WHO rushes help to deadly north Haiti disease outbreak
UN health experts were rushing to northern Haiti to help tackle a sudden outbreak of diarrhoeal disease that has left 150 dead, with tests underway to see if it was cholera, a WHO spokeswoman said.
"For the time being we cannot confirm that it is cholera," World Health Organisation spokeswoman Fadela Chaib told journalists, underlining that the country has not reported an outbreak of the disease for over a century.
"Several stool samples have been taken and we are expecting the results later on," Chaib told journalists in Geneva.
The WHO spokeswoman said Haitian authorities asked for assistance with the outbreak of diarrhoea and vomiting.
"Although we cannot confirm the nature of this illness until the laboratory results are given to us we are concerned at the speed which which it has spread."
Haitian officials said on Thursday that 135 people had died and 1,500 people were taken ill with the disease.

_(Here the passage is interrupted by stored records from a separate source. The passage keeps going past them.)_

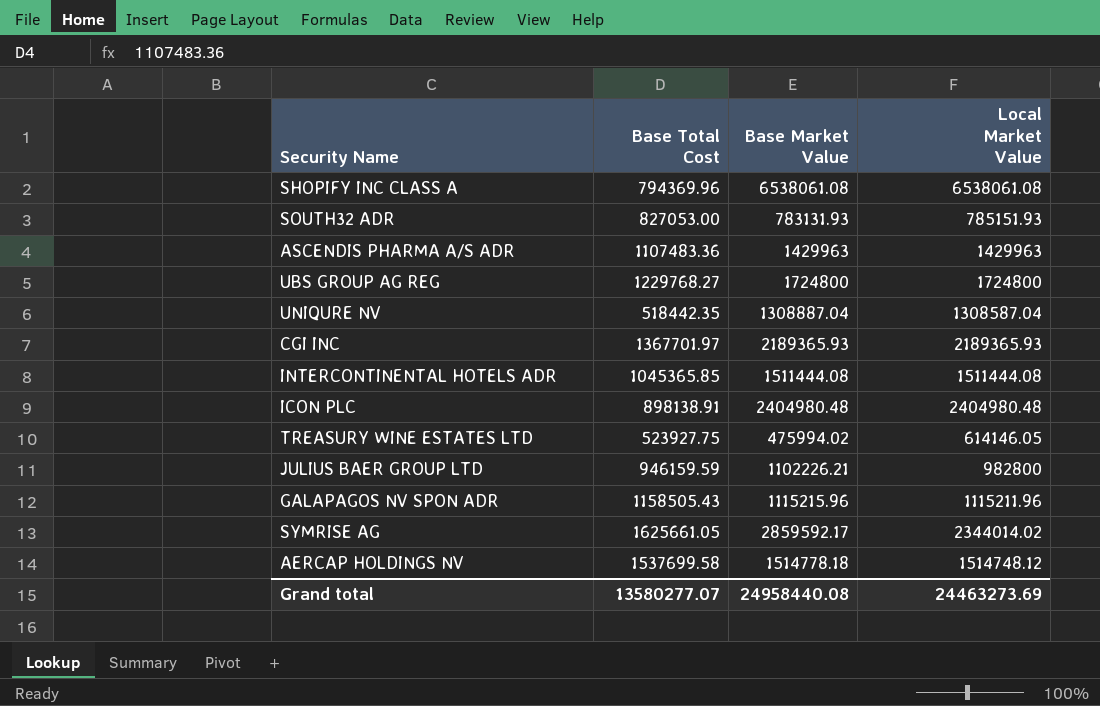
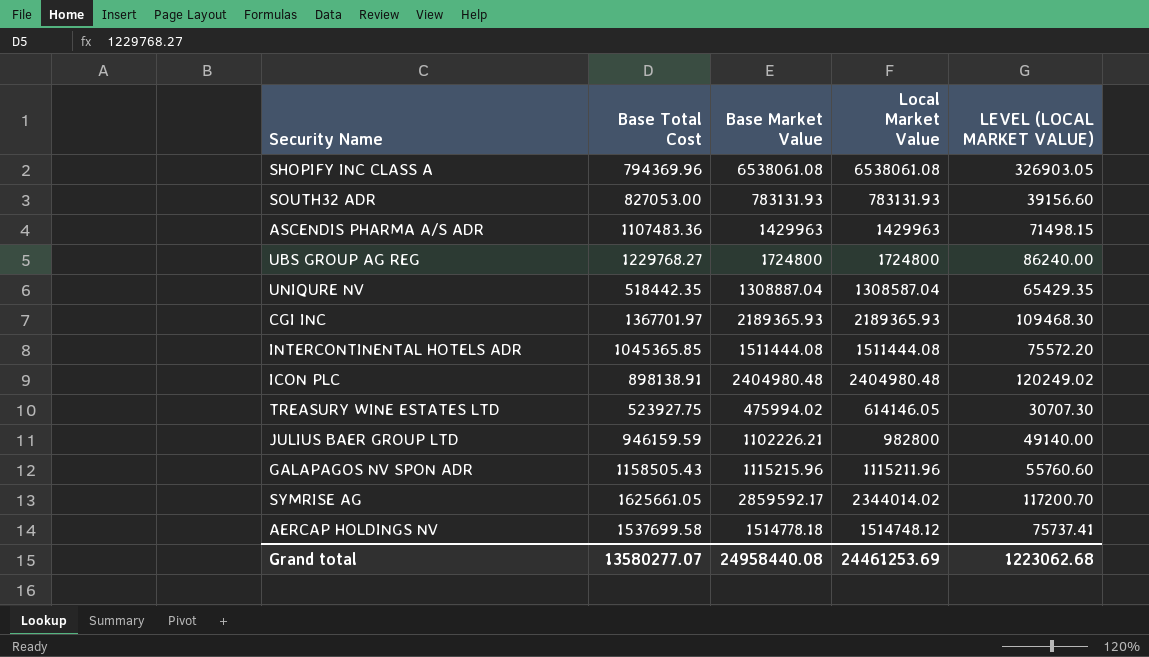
column LEVEL (LOCAL MARKET VALUE) | formula: none -> [Local Market Value] * 0.05
SOUTH32 ADR | Local Market Value: 785151.93 -> 783131.93
Grand total | Local Market Value: 24463273.69 -> 24461253.69

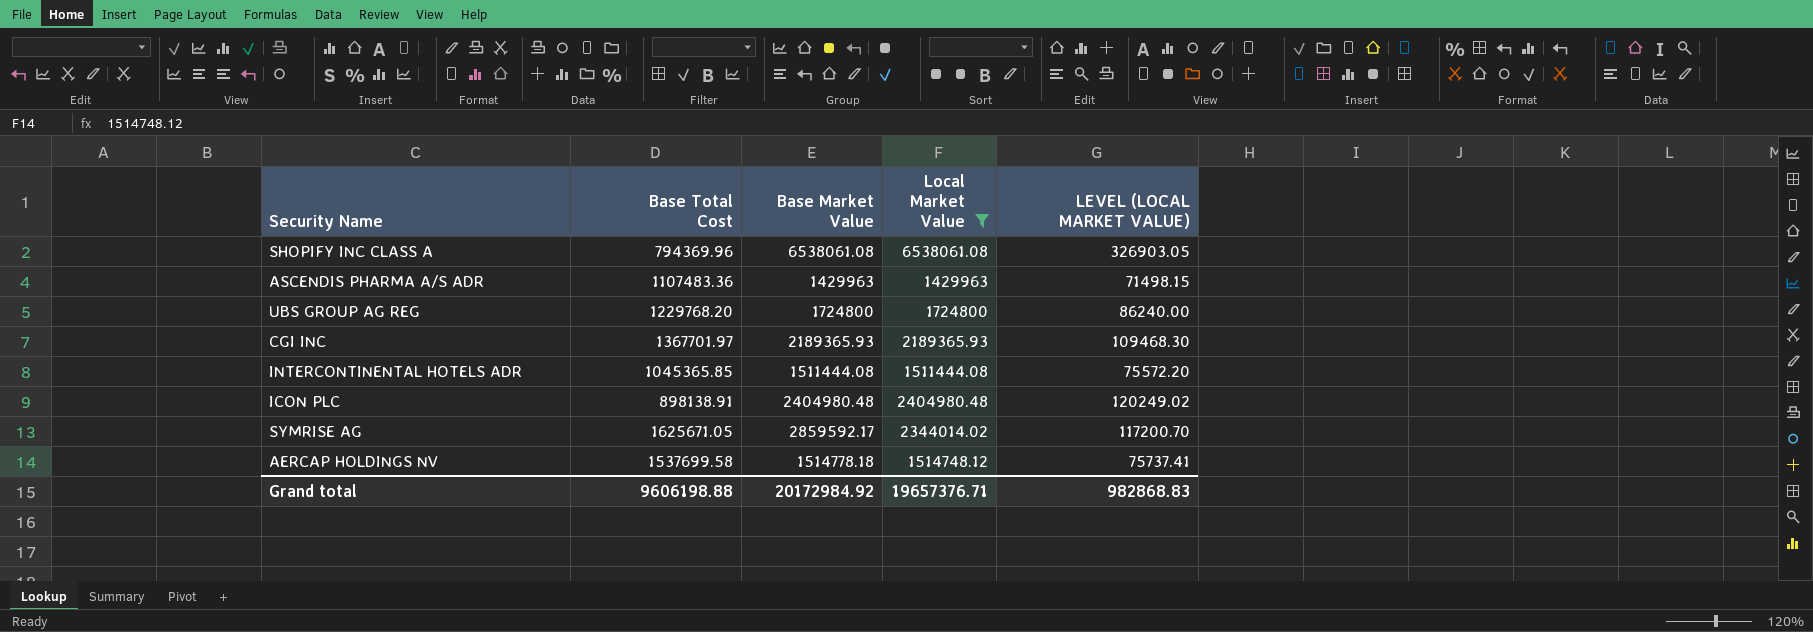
filter: none -> Local Market Value >= 1429963
UBS GROUP AG REG | Base Total Cost: 1229768.27 -> 1229768.20
SYMRISE AG | Base Total Cost: 1625661.05 -> 1625671.05
Grand total | Base Total Cost: 13580277.07 -> 9606198.88
Grand total | Base Market Value: 24958440.08 -> 20172984.92
Grand total | Local Market Value: 24461253.69 -> 19657376.71
Grand total | LEVEL (LOCAL MARKET VALUE): 1223062.68 -> 982868.83

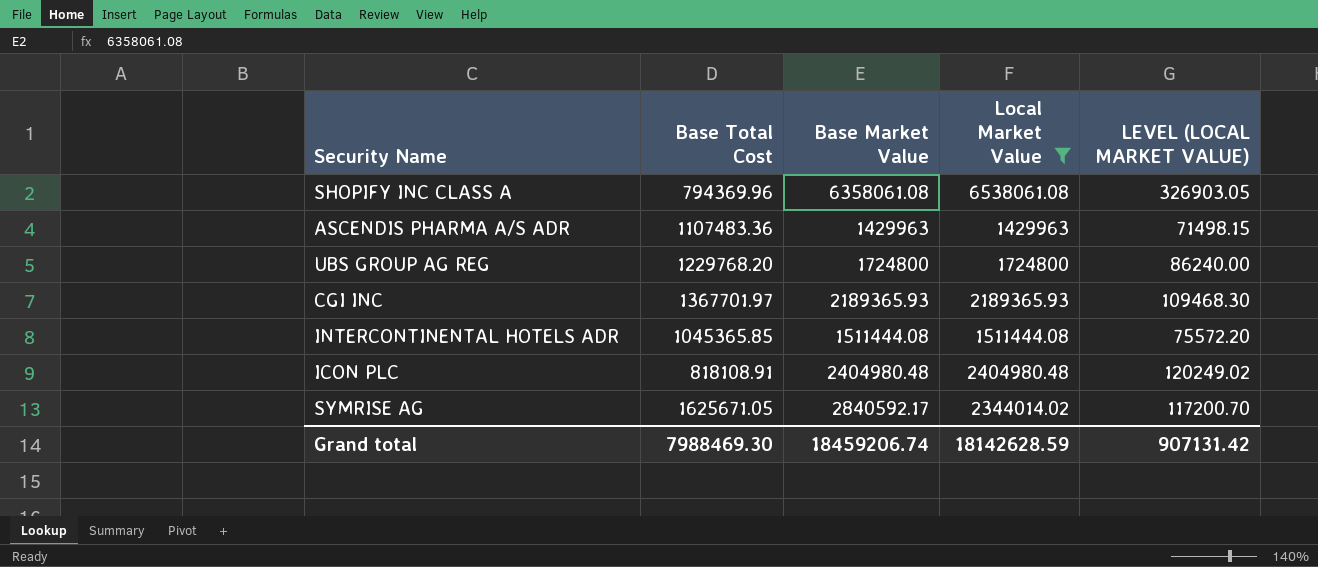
row AERCAP HOLDINGS NV: 1537699.58 | 1514778.18 | 1514748.12 | 75737.41 -> none
SHOPIFY INC CLASS A | Base Market Value: 6538061.08 -> 6358061.08
ICON PLC | Base Total Cost: 898138.91 -> 818108.91
SYMRISE AG | Base Market Value: 2859592.17 -> 2840592.17
Grand total | Base Total Cost: 9606198.88 -> 7988469.30
Grand total | Base Market Value: 20172984.92 -> 18459206.74
Grand total | Local Market Value: 19657376.71 -> 18142628.59
Grand total | LEVEL (LOCAL MARKET VALUE): 982868.83 -> 907131.42

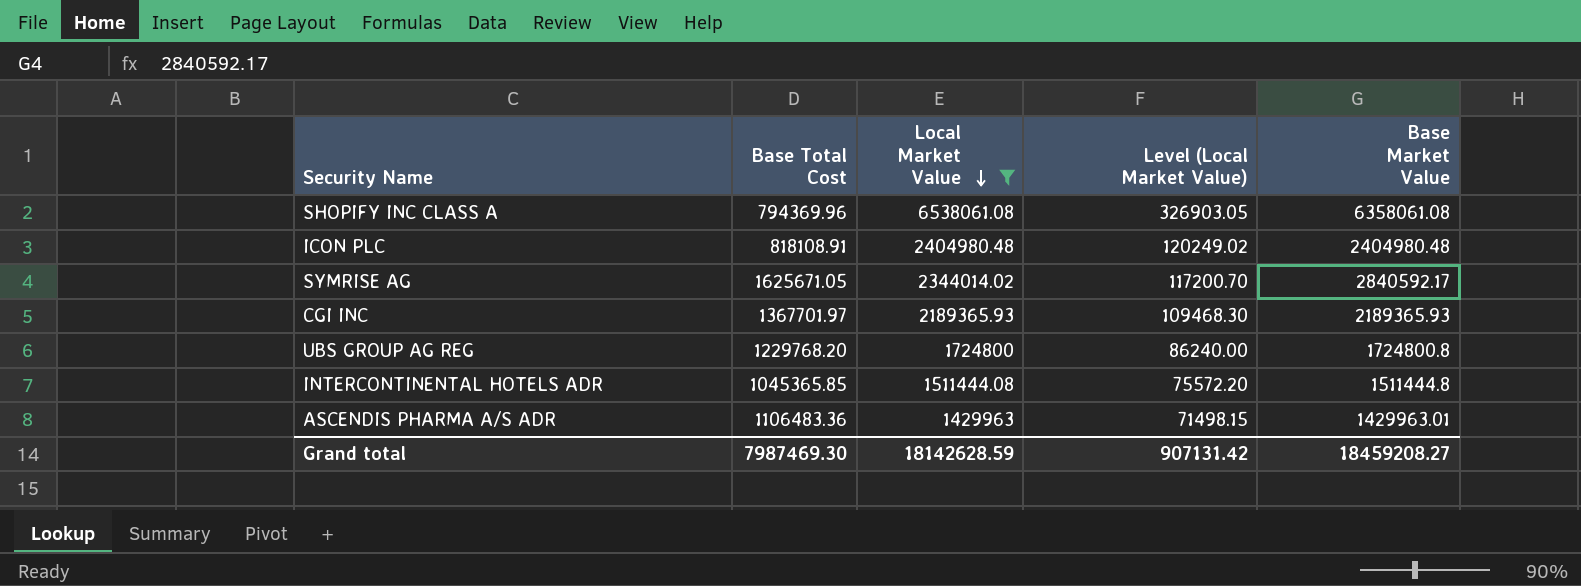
row order: none -> Local Market Value descending
column name: LEVEL (LOCAL MARKET VALUE) -> Level (Local Market Value)
column Base Market Value | position: 3 -> 5
UBS GROUP AG REG | Base Market Value: 1724800 -> 1724800.8
INTERCONTINENTAL HOTELS ADR | Base Market Value: 1511444.08 -> 1511444.8
ASCENDIS PHARMA A/S ADR | Base Total Cost: 1107483.36 -> 1106483.36
ASCENDIS PHARMA A/S ADR | Base Market Value: 1429963 -> 1429963.01
Grand total | Base Total Cost: 7988469.30 -> 7987469.30
Grand total | Base Market Value: 18459206.74 -> 18459208.27

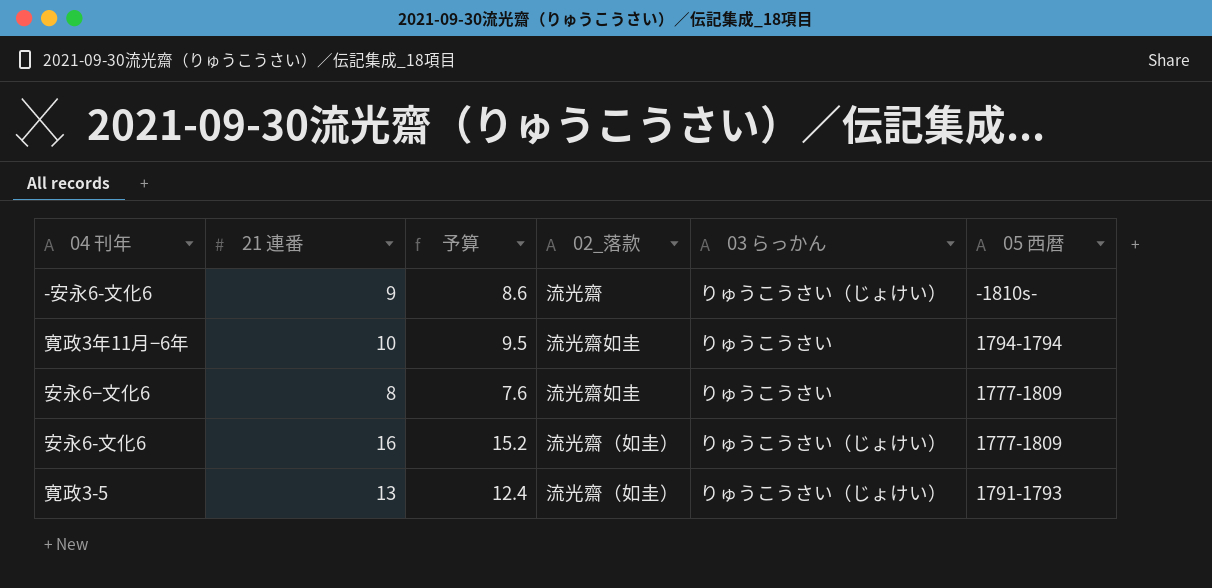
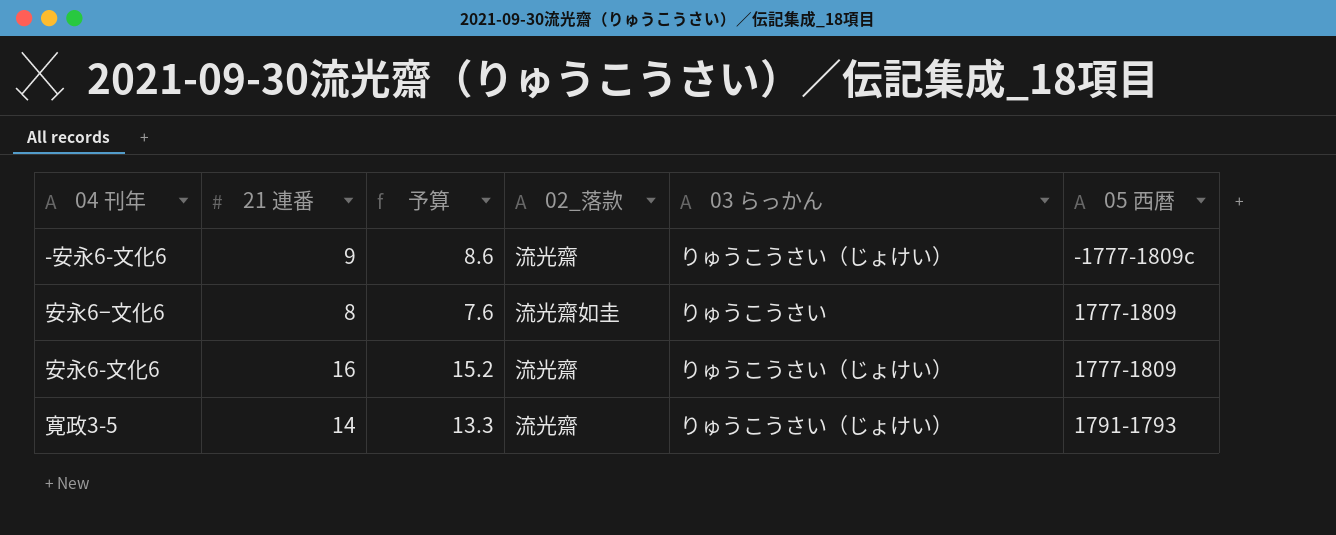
row 寛政3年11月−6年: 10 | 9.5 | 流光齋如圭 | りゅうこうさい | 1794-1794 -> none
-安永6-文化6 | 05 西暦: -1810s- -> -1777-1809c
安永6-文化6 | 02_落款: 流光齋（如圭） -> 流光齋
寛政3-5 | 21 連番: 13 -> 14
寛政3-5 | 予算: 12.4 -> 13.3
寛政3-5 | 02_落款: 流光齋（如圭） -> 流光齋

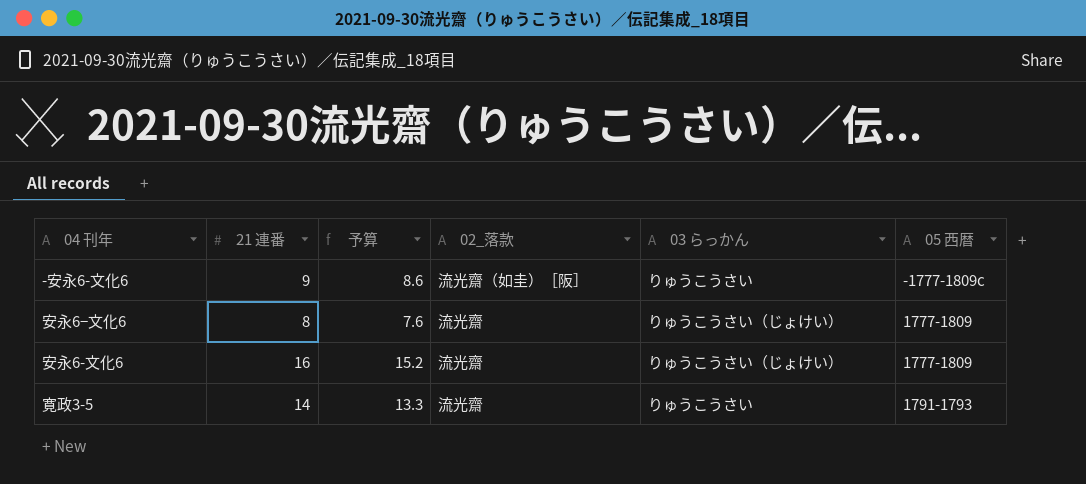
-安永6-文化6 | 02_落款: 流光齋 -> 流光齋（如圭）［阪］
-安永6-文化6 | 03 らっかん: りゅうこうさい（じょけい） -> りゅうこうさい
安永6−文化6 | 02_落款: 流光齋如圭 -> 流光齋
安永6−文化6 | 03 らっかん: りゅうこうさい -> りゅうこうさい（じょけい）
寛政3-5 | 03 らっかん: りゅうこうさい（じょけい） -> りゅうこうさい

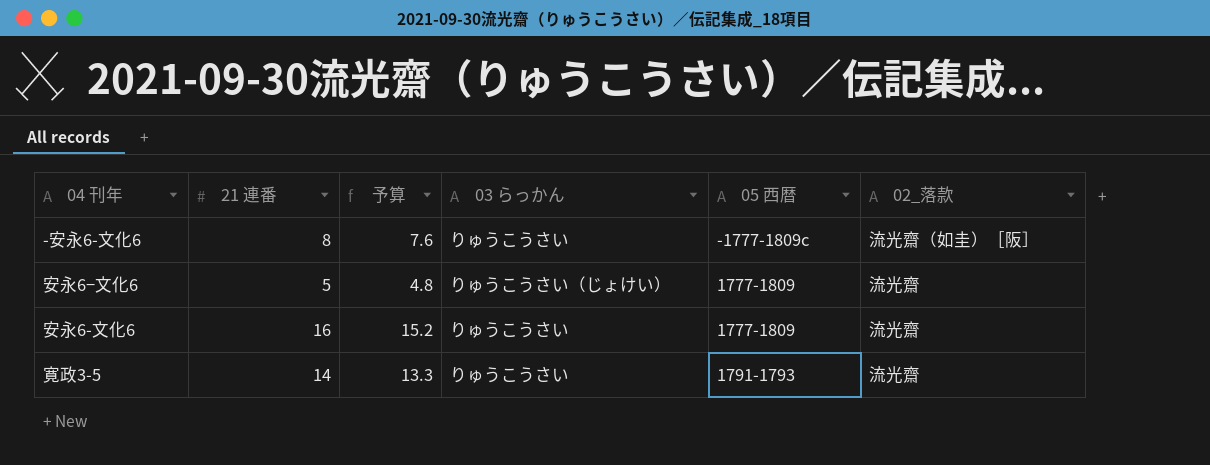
column 02_落款 | position: 4 -> 6
-安永6-文化6 | 21 連番: 9 -> 8
-安永6-文化6 | 予算: 8.6 -> 7.6
安永6−文化6 | 21 連番: 8 -> 5
安永6−文化6 | 予算: 7.6 -> 4.8
安永6-文化6 | 03 らっかん: りゅうこうさい（じょけい） -> りゅうこうさい

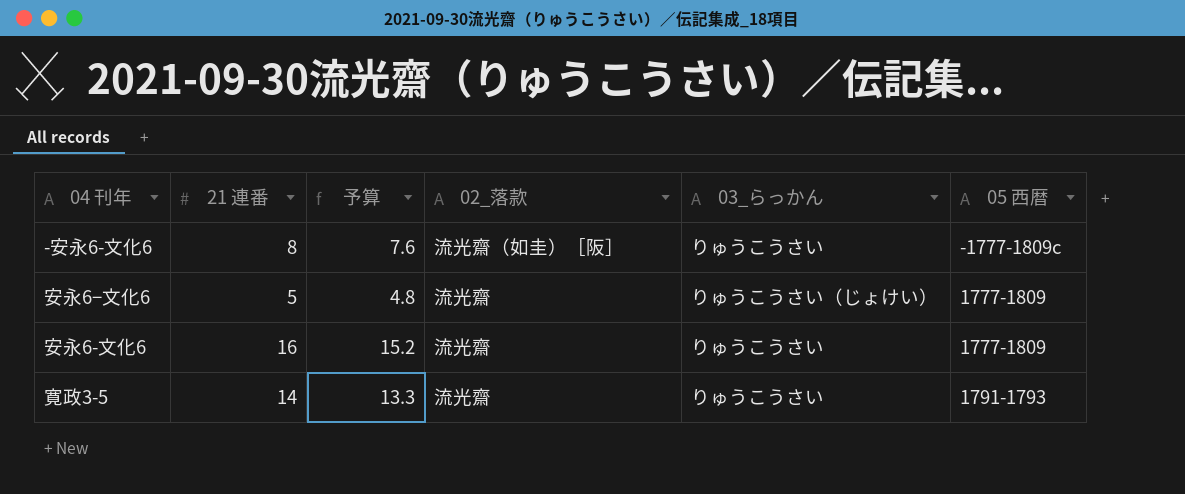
column 02_落款 | position: 6 -> 4
column name: 03 らっかん -> 03_らっかん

The outbreak is being blamed on the Artibonite river, an artery crossing Haiti's rural center that thousands of people use for much of their daily activities from washing to cooking.
The WHO said Friday that 150 had died, with the same number infected.
Claude Surena, president of the Haitian Medical Association, told AFP that laboratory analysis on the outbreak in Saint Marc, about 100 kilometers (60 miles) north of the capital Port-Au-Prince, showed it was cholera.
Chaib said: "Medical teams have been mobilised including epidemiologists from our office in Washington, medical supplies are being provided to the local hospitals, including 10,000 boxes of rehydration tablets and water purification sachets."
More teams of international health experts in Haiti were also travelling to the area to assist the local authorities, she added.
The epidemic has grown in the past few days but had not reached the major camps for displaced people in and around Port-au-Prince further south.
The city was ravaged by a 7.0 earthquake in January that left 1.2 million people homeless.
But officials in the country fear an outbreak in densely populated tent cities that have poor sanitation and meager medical facilities has the potential of unleashing a public health disaster.